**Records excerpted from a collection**

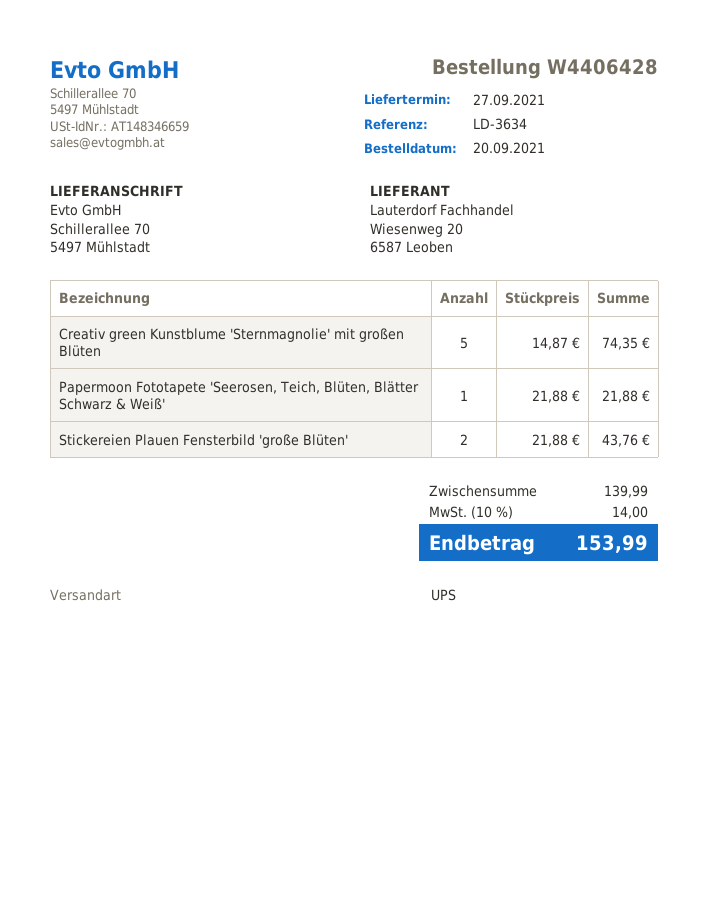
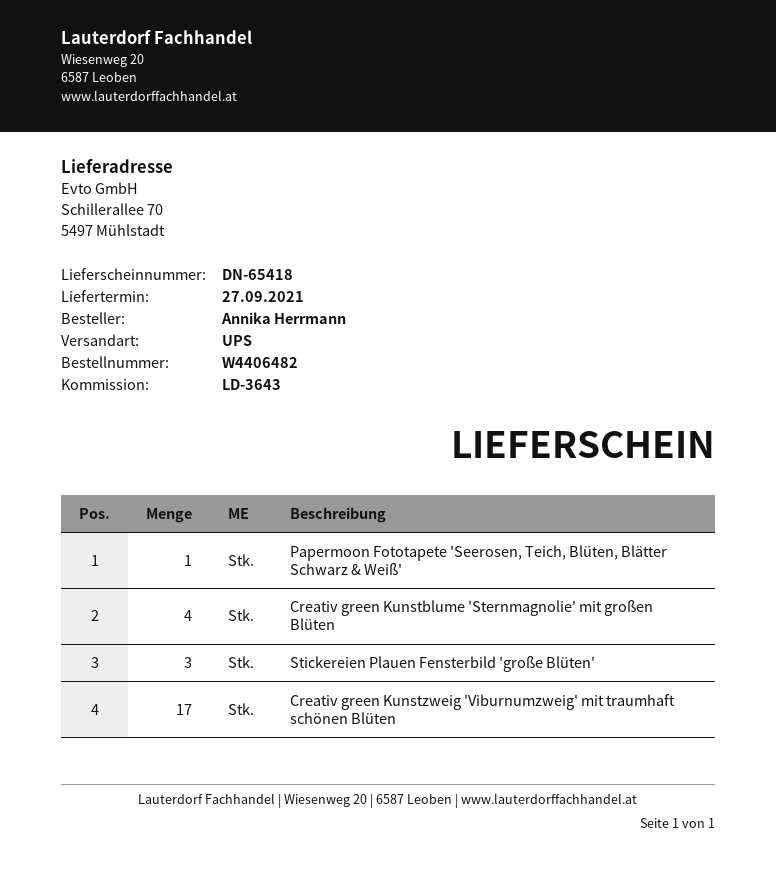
order number: W4406428 -> W4406482
reference: LD-3634 -> LD-3643
Creativ green Kunstblume 'Sternmagnolie' mit großen Blüten: 5 -> 4
Stickereien Plauen Fensterbild 'große Blüten': 2 -> 3
Creativ green Kunstzweig 'Viburnumzweig' mit traumhaft schönen Blüten: none -> 17

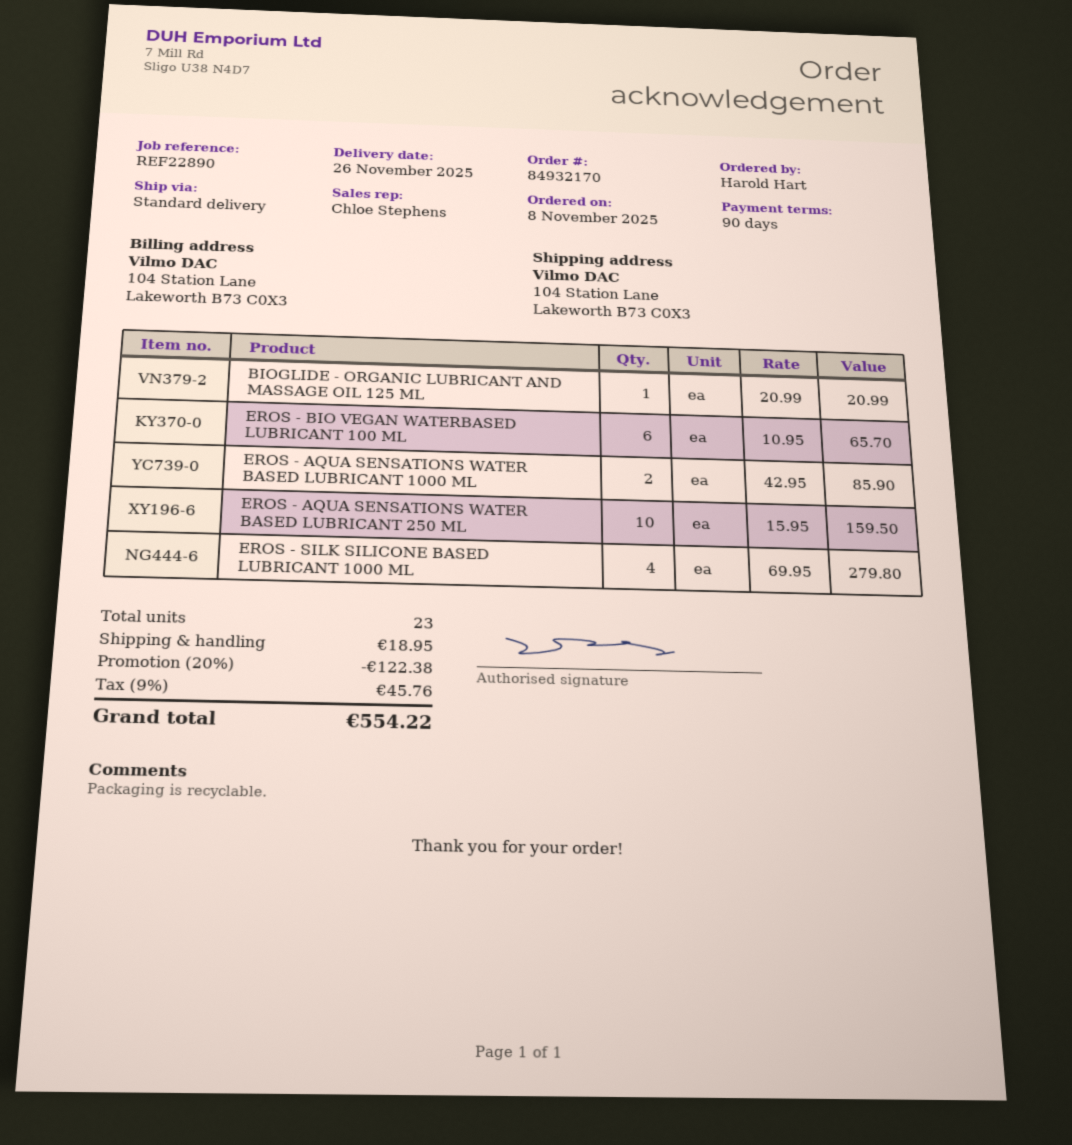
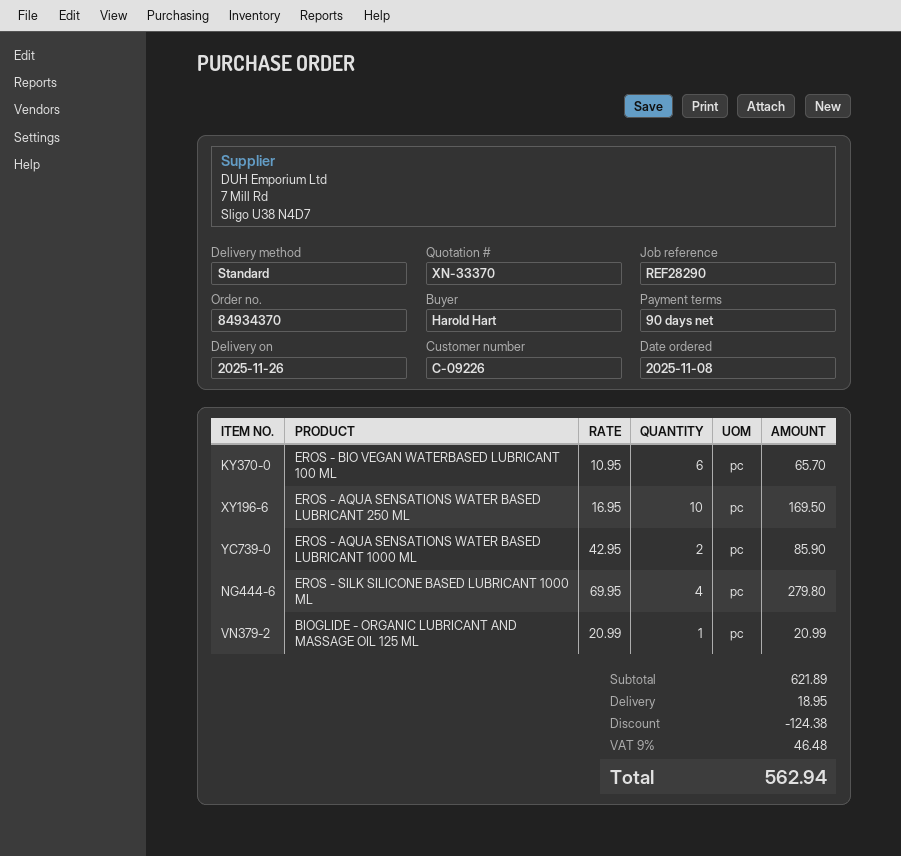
order number: 84932170 -> 84934370
reference: REF22890 -> REF28290
EROS - AQUA SENSATIONS WATER BASED LUBRICANT 250 ML: 10 x 15.95 = 159.50 -> 10 x 16.95 = 169.50
discount: 122.38 -> 124.38
tax: 9% = 45.76 -> 9% = 46.48
total: 554.22 -> 562.94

**Work to complete**
If a line in the data above holds the string "Blüten", copy it.

**Solution**
Creativ green Kunstblume 'Sternmagnolie' mit großen Blüten: 5 -> 4
Stickereien Plauen Fensterbild 'große Blüten': 2 -> 3
Creativ green Kunstzweig 'Viburnumzweig' mit traumhaft schönen Blüten: none -> 17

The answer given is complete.